- **REQUIREMENT**:
Transcribed word for word, the lines below from the one with "- (ii) Pela Requerente, às fls." through the last line of the records form the answer; no picture is to be included.

(Edit difference data)
******

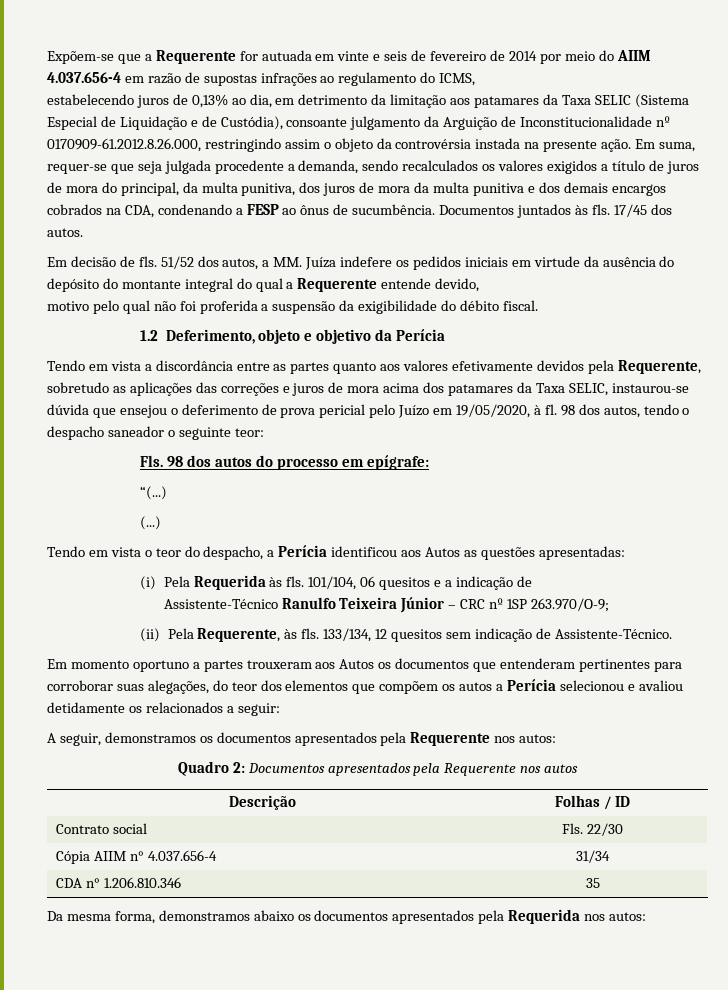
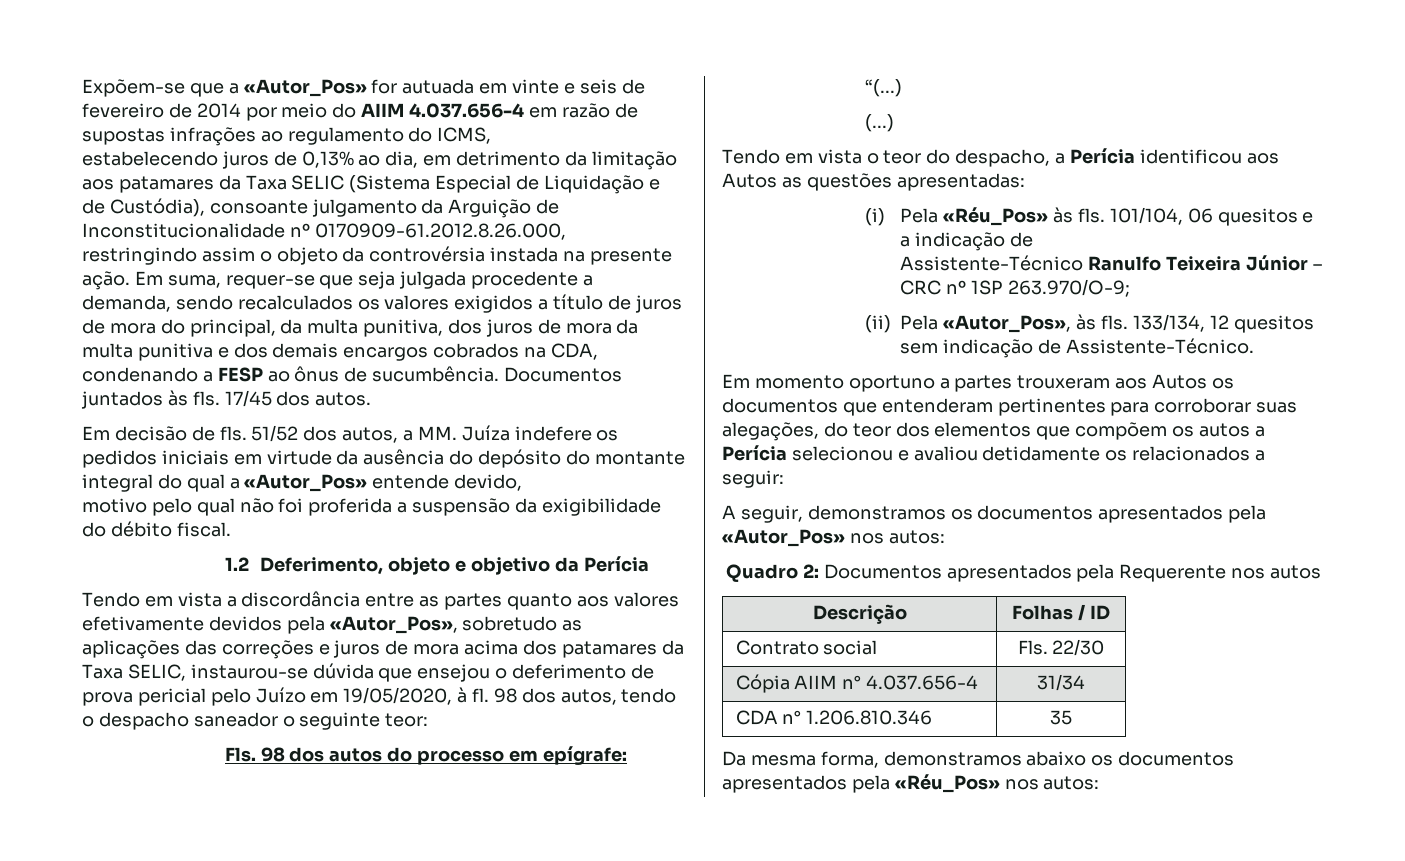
- Expõem-se que a Requerente for autuada em vinte e seis de fevereiro de 2014 por meio do AIIM 4.037.656-4 em razão de supostas infrações ao regulamento do ICMS,
+ Expõem-se que a «Autor_Pos» for autuada em vinte e seis de fevereiro de 2014 por meio do AIIM 4.037.656-4 em razão de supostas infrações ao regulamento do ICMS,
- 51/52 dos autos, a MM. Juíza indefere os pedidos iniciais em virtude da ausência do depósito do montante integral do qual a Requerente entende devido,
+ 51/52 dos autos, a MM. Juíza indefere os pedidos iniciais em virtude da ausência do depósito do montante integral do qual a «Autor_Pos» entende devido,
- Tendo em vista a discordância entre as partes quanto aos valores efetivamente devidos pela Requerente, sobretudo as aplicações das correções e juros de mora acima dos patamares da Taxa SELIC, instaurou-se dúvida que ensejou o deferimento de prova pericial pelo Juízo em 19/05/2020, à fl.
+ Tendo em vista a discordância entre as partes quanto aos valores efetivamente devidos pela «Autor_Pos», sobretudo as aplicações das correções e juros de mora acima dos patamares da Taxa SELIC, instaurou-se dúvida que ensejou o deferimento de prova pericial pelo Juízo em 19/05/2020, à fl.
- (i) Pela Requerida às fls.
+ (i) Pela «Réu_Pos» às fls.
- (ii) Pela Requerente, às fls.
+ (ii) Pela «Autor_Pos», às fls.
- A seguir, demonstramos os documentos apresentados pela Requerente nos autos:
+ A seguir, demonstramos os documentos apresentados pela «Autor_Pos» nos autos:
- Da mesma forma, demonstramos abaixo os documentos apresentados pela Requerida nos autos:
+ Da mesma forma, demonstramos abaixo os documentos apresentados pela «Réu_Pos» nos autos:

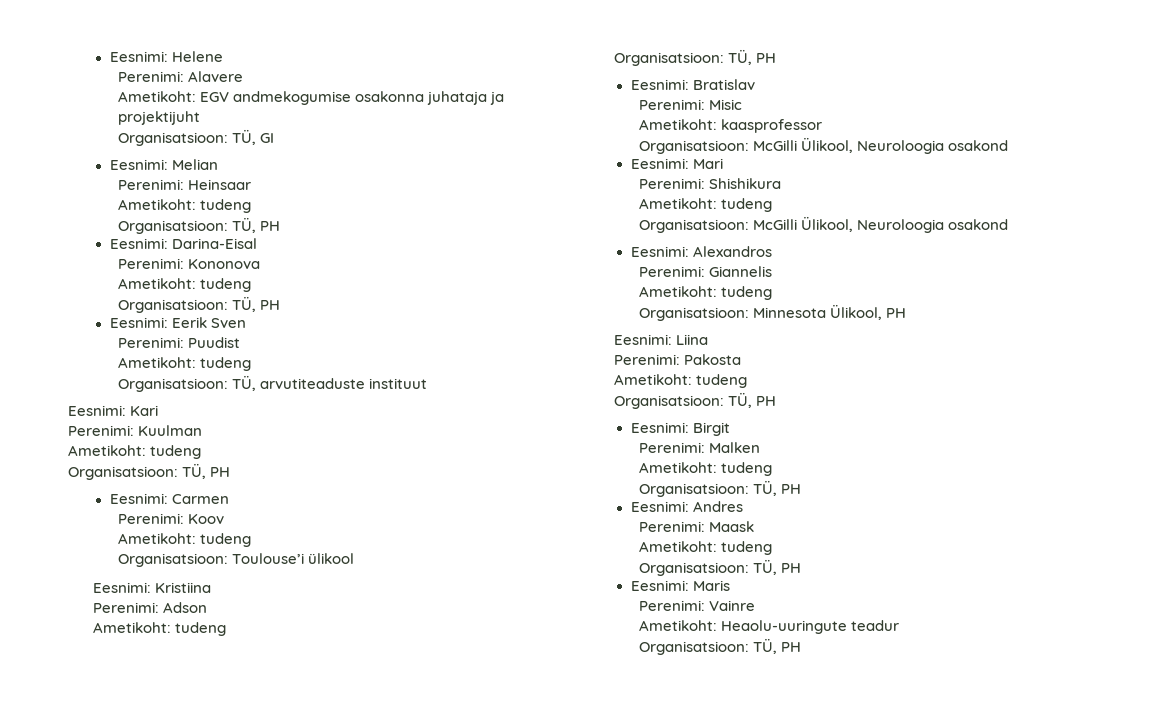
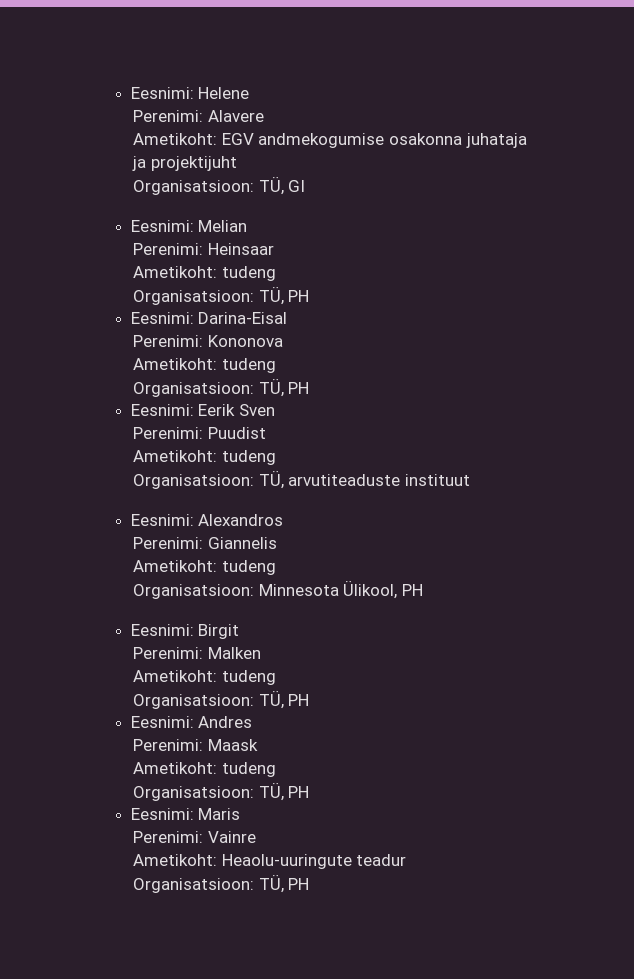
- Eesnimi: Kari
- Perenimi: Kuulman
- Ametikoht: tudeng
- Organisatsioon: TÜ, PH
- Eesnimi: Carmen
- Perenimi: Koov
- Ametikoht: tudeng
- Organisatsioon: Toulouse’i ülikool
- Eesnimi: Kristiina
- Perenimi: Adson
- Ametikoht: tudeng
- Organisatsioon: TÜ, PH
- Eesnimi: Bratislav
- Perenimi: Misic
- Ametikoht: kaasprofessor
- Organisatsioon: McGilli Ülikool, Neuroloogia osakond
- Eesnimi: Mari
- Perenimi: Shishikura
- Ametikoht: tudeng
- Organisatsioon: McGilli Ülikool, Neuroloogia osakond
- Eesnimi: Liina
- Perenimi: Pakosta
- Ametikoht: tudeng
- Organisatsioon: TÜ, PH

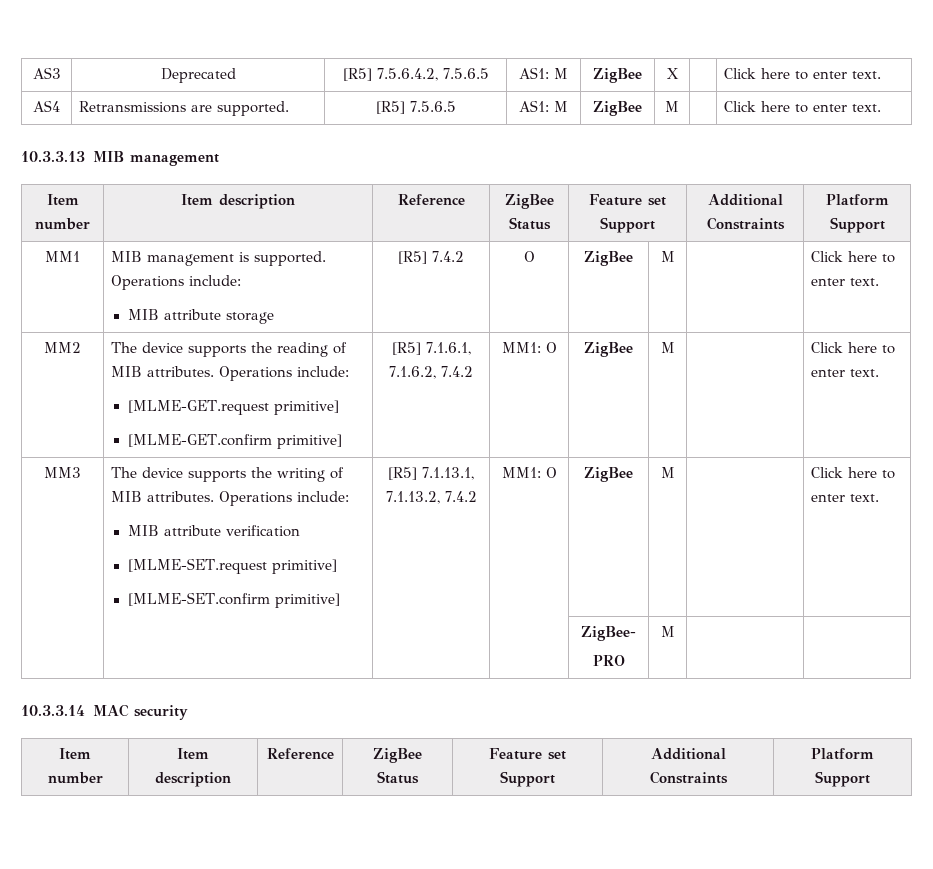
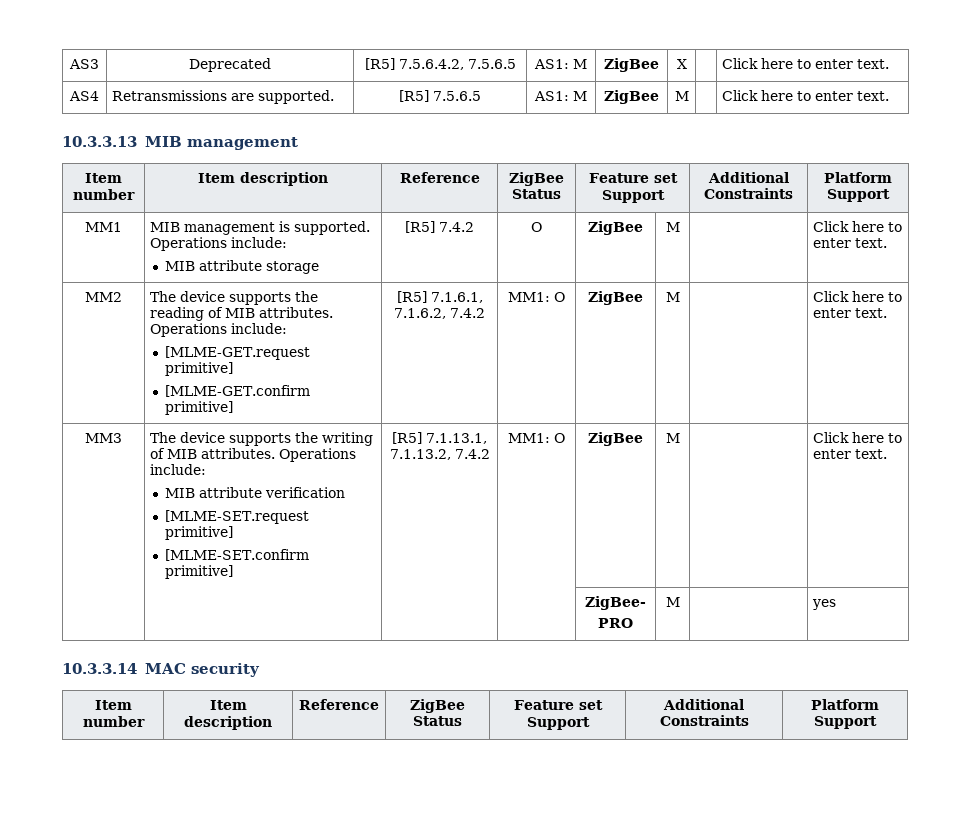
  | | | | ZigBee-
- PRO | M | |
+ PRO | M | | yes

******

- **ANSWER FOR THIS EXERCISE**:
- (ii) Pela Requerente, às fls.
+ (ii) Pela «Autor_Pos», às fls.
- A seguir, demonstramos os documentos apresentados pela Requerente nos autos:
+ A seguir, demonstramos os documentos apresentados pela «Autor_Pos» nos autos:
- Da mesma forma, demonstramos abaixo os documentos apresentados pela Requerida nos autos:
+ Da mesma forma, demonstramos abaixo os documentos apresentados pela «Réu_Pos» nos autos:

- Eesnimi: Kari
- Perenimi: Kuulman
- Ametikoht: tudeng
- Organisatsioon: TÜ, PH
- Eesnimi: Carmen
- Perenimi: Koov
- Ametikoht: tudeng
- Organisatsioon: Toulouse’i ülikool
- Eesnimi: Kristiina
- Perenimi: Adson
- Ametikoht: tudeng
- Organisatsioon: TÜ, PH
- Eesnimi: Bratislav
- Perenimi: Misic
- Ametikoht: kaasprofessor
- Organisatsioon: McGilli Ülikool, Neuroloogia osakond
- Eesnimi: Mari
- Perenimi: Shishikura
- Ametikoht: tudeng
- Organisatsioon: McGilli Ülikool, Neuroloogia osakond
- Eesnimi: Liina
- Perenimi: Pakosta
- Ametikoht: tudeng
- Organisatsioon: TÜ, PH

  | | | | ZigBee-
- PRO | M | |
+ PRO | M | | yes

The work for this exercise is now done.